Ajami was born to a large Greek Orthodox Christian family in 1888 and raised in Damascus, modern-day Syria. Her father was Abdallah al-Ajami, a prominent Damascene landowner, businessman and influential figure of the church, whilst her mother was a woman of Greek descent. She spent her formative years in Damascus, where she received an education from Irish and Russian missionary schools, before studying nursing and graduating from the Syrian Protestant College in Beirut in 1906. Even while she was a student at the Syrian Protestant College, she began teaching as a visiting teacher in Zahlé, Lebanon.  

After graduation, she began teaching in Port Said, Egypt. The following year she moved to a school in Alexandria, Egypt before returning to her native Damascus to teach English to students attending the Russian military school there.

Journalist 
She was a writer frequently publishing her work under the pseudonym of Layla (her mother's name) for fear of reprisals.

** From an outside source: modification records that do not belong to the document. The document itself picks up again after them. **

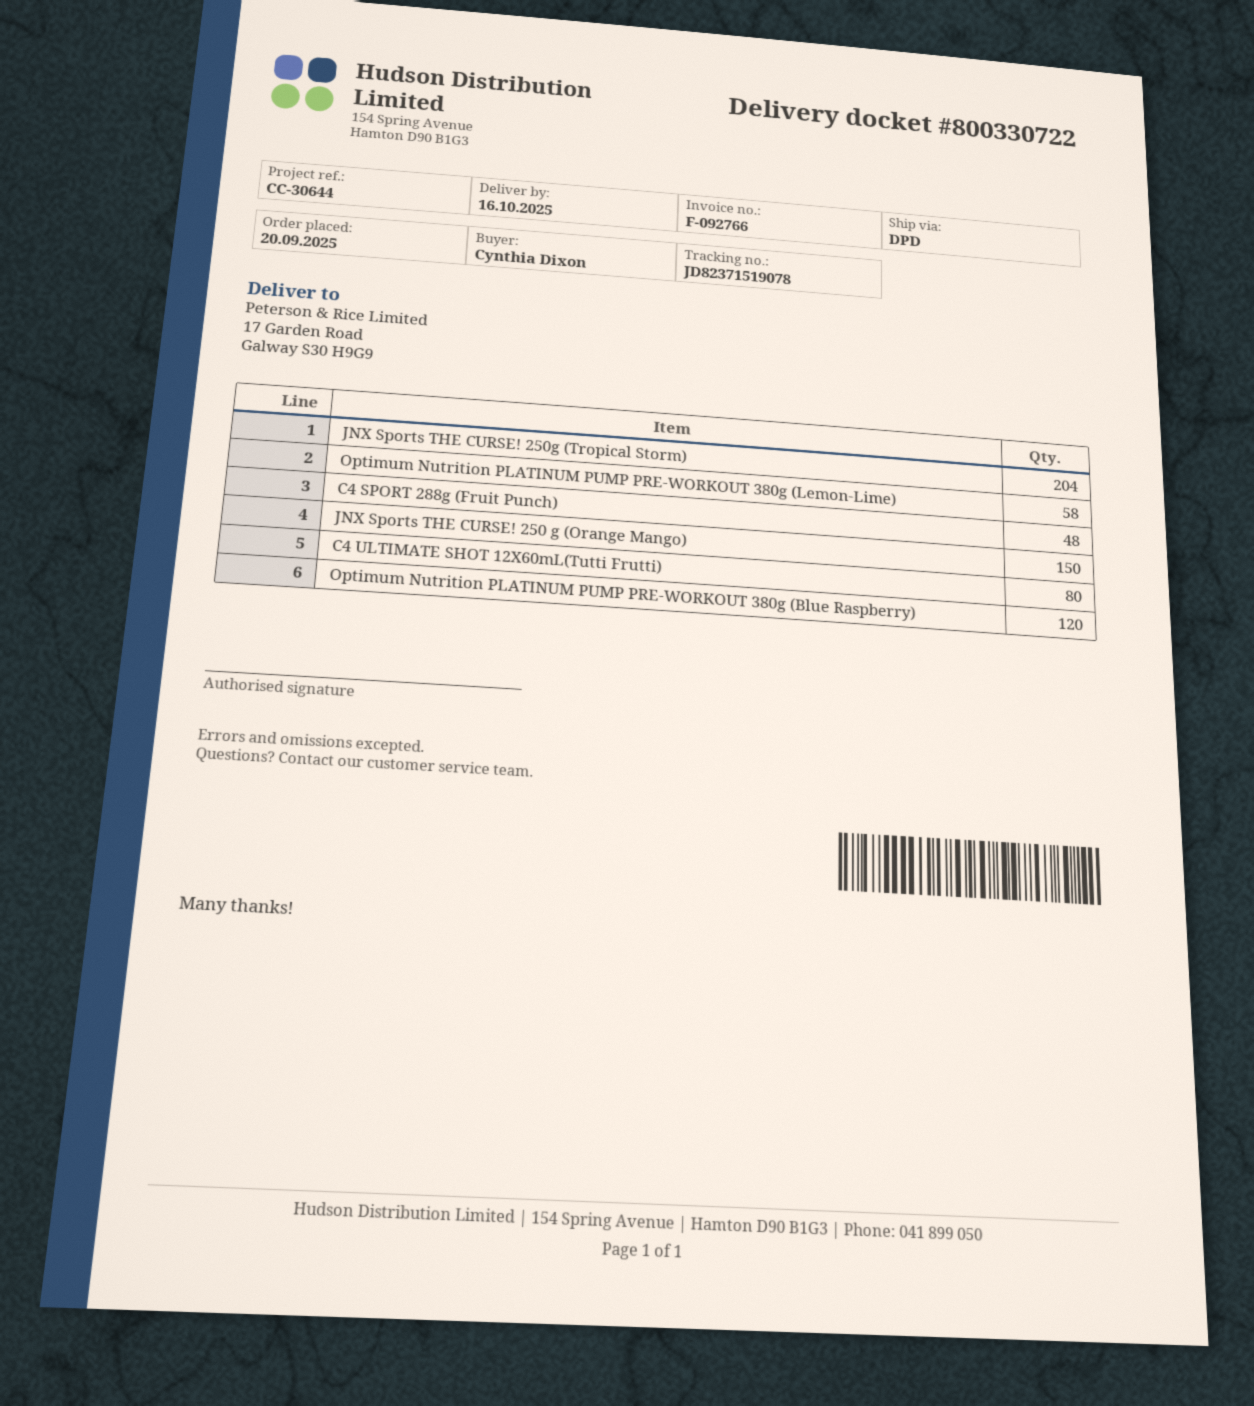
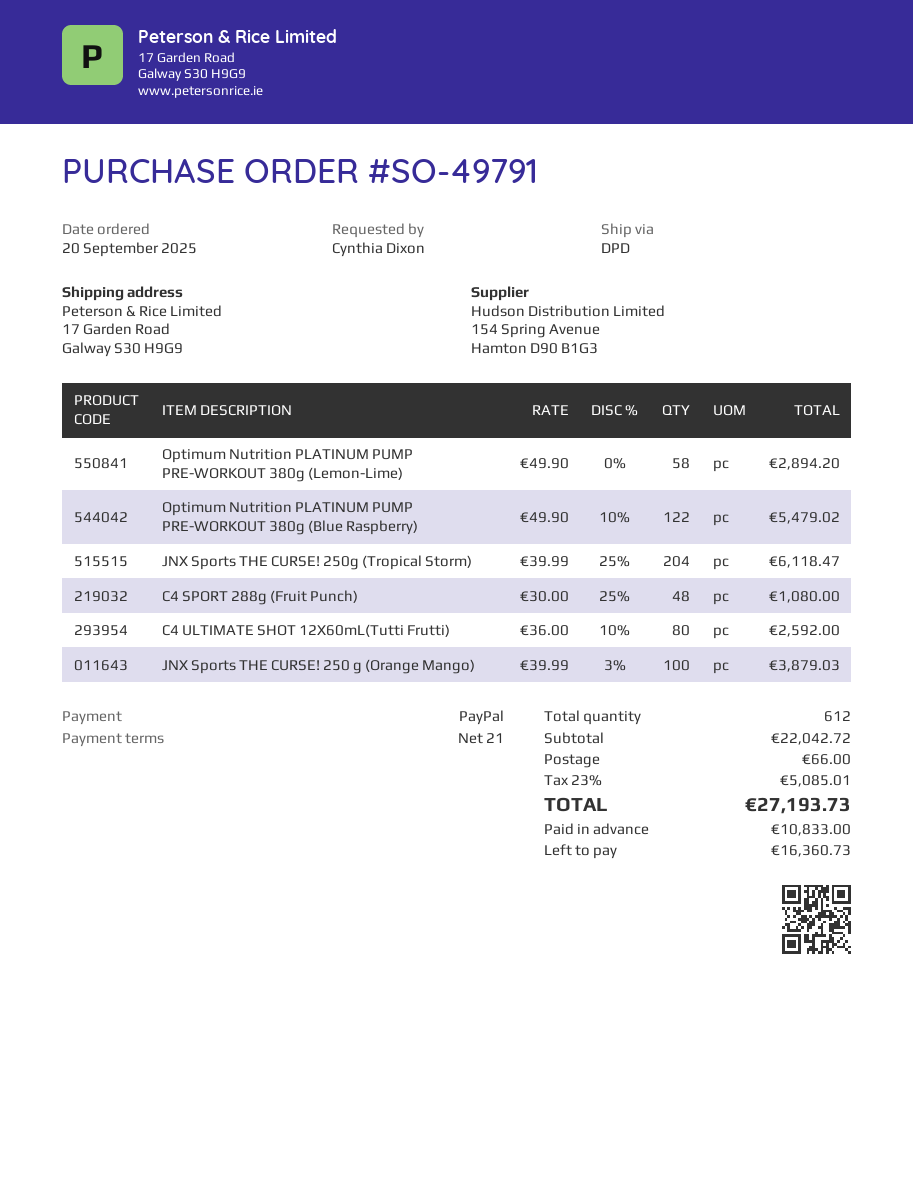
JNX Sports THE CURSE! 250 g (Orange Mango): 150 -> 100
Optimum Nutrition PLATINUM PUMP PRE-WORKOUT 380g (Blue Raspberry): 120 -> 122

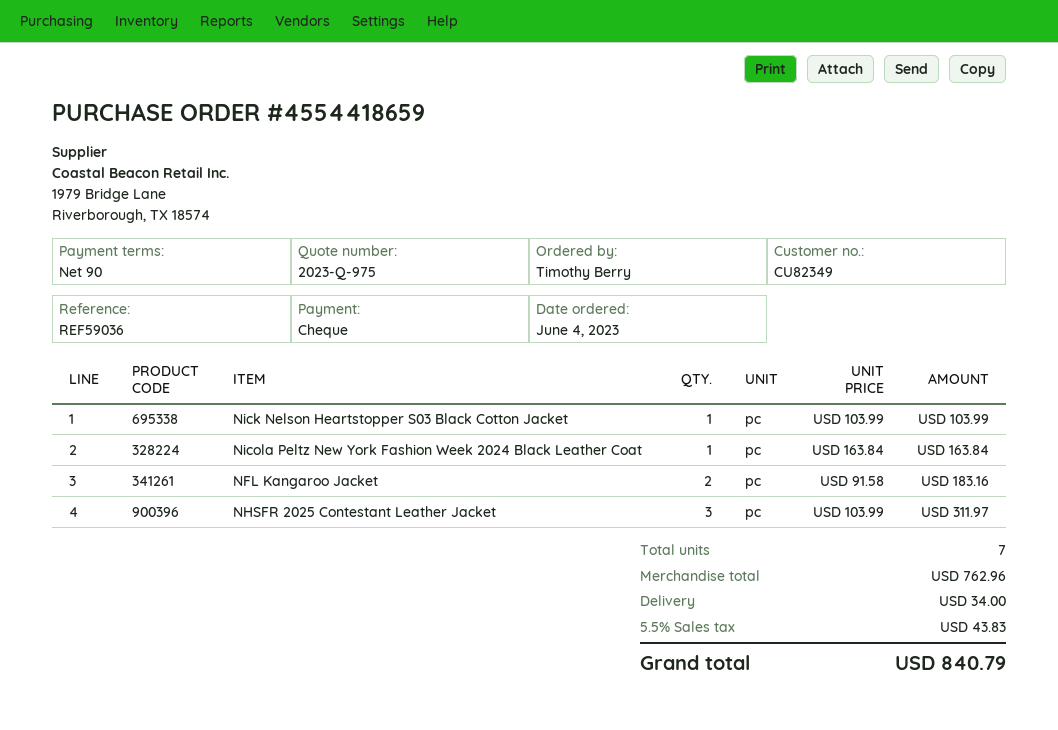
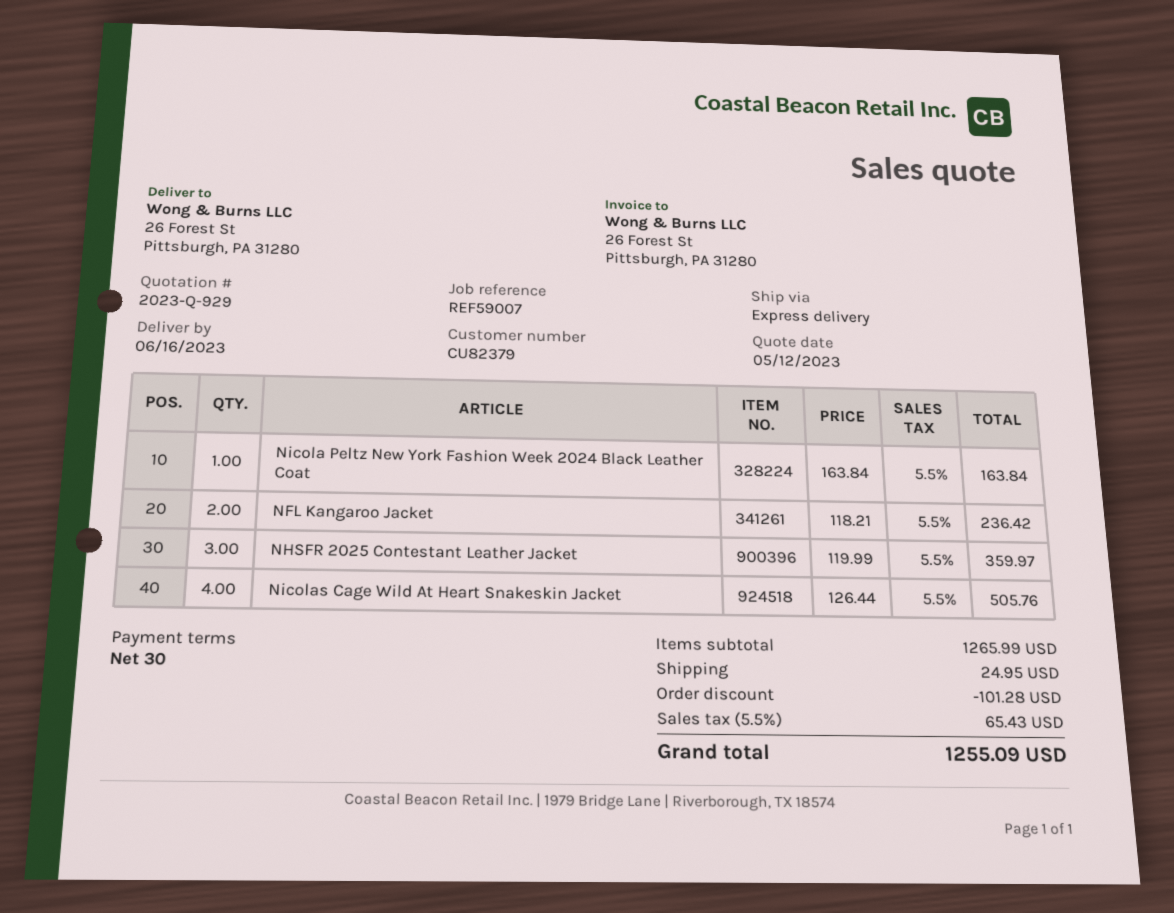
quote number: 2023-Q-975 -> 2023-Q-929
payment terms: 90 days -> 30 days
customer number: CU82349 -> CU82379
reference: REF59036 -> REF59007
Nick Nelson Heartstopper S03 Black Cotton Jacket: 1 x 103.99 = 103.99 -> none
NFL Kangaroo Jacket: 2 x 91.58 = 183.16 -> 2 x 118.21 = 236.42
NHSFR 2025 Contestant Leather Jacket: 3 x 103.99 = 311.97 -> 3 x 119.99 = 359.97
Nicolas Cage Wild At Heart Snakeskin Jacket: none -> 4 x 126.44 = 505.76
subtotal: 762.96 -> 1265.99
discount: none -> 101.28
shipping: 34.00 -> 24.95
tax: 5.5% = 43.83 -> 5.5% = 65.43
total: 840.79 -> 1255.09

Ajami began freelance writing about social and political topics for Muhammad Kurd Ali's weekly newspaper Al Muqtabas and in 1910 began her own periodical Al 'Arus (Araic: the Bride), which was the first Syrian publication to defend women's rights, which ran for 11 years. As the editor-in-chief, she was able to employ a few educated girls to serve on its editorial board, although she had the young women sign their journalist contributions under an assumed name for their protection from harassment in Syria's male-dominated society. Ajami's first editorial in the new periodical was a declaration, "a manifesto for Syria's emerging feminist movement, dedicating her work... "To those who believe that in the spirit of women in the strength to kill the germs of corruption, and that in her hand is the weapon to rend the gloom of opposition, and in her mouth the solace to lighten human misery."She personally raised the necessary funds to support the journal, which soon became recognized as "one of the highest quality periodicals in the Arab world." While the journal was a rousing success among the country's female educated elite, it was scorned by conservative Muslim readers who condemned its messages and sought to abolish it.During World War I, the journal suspended its publication and Ajami wrote editorials for the Egyptian newspaper al-Ahrar (Free Patriots), and al-Islah (Reform), an Arabic newspaper based in Buenos Aires, Argentina.
She was fiercely opposed to the Ottoman Empire, especially after 1915 when authorities in Beirut, executed Ajami's fiancé, Petro Pauli, for criticizing the occupying military regime of Sultan Mohammed Rashad V.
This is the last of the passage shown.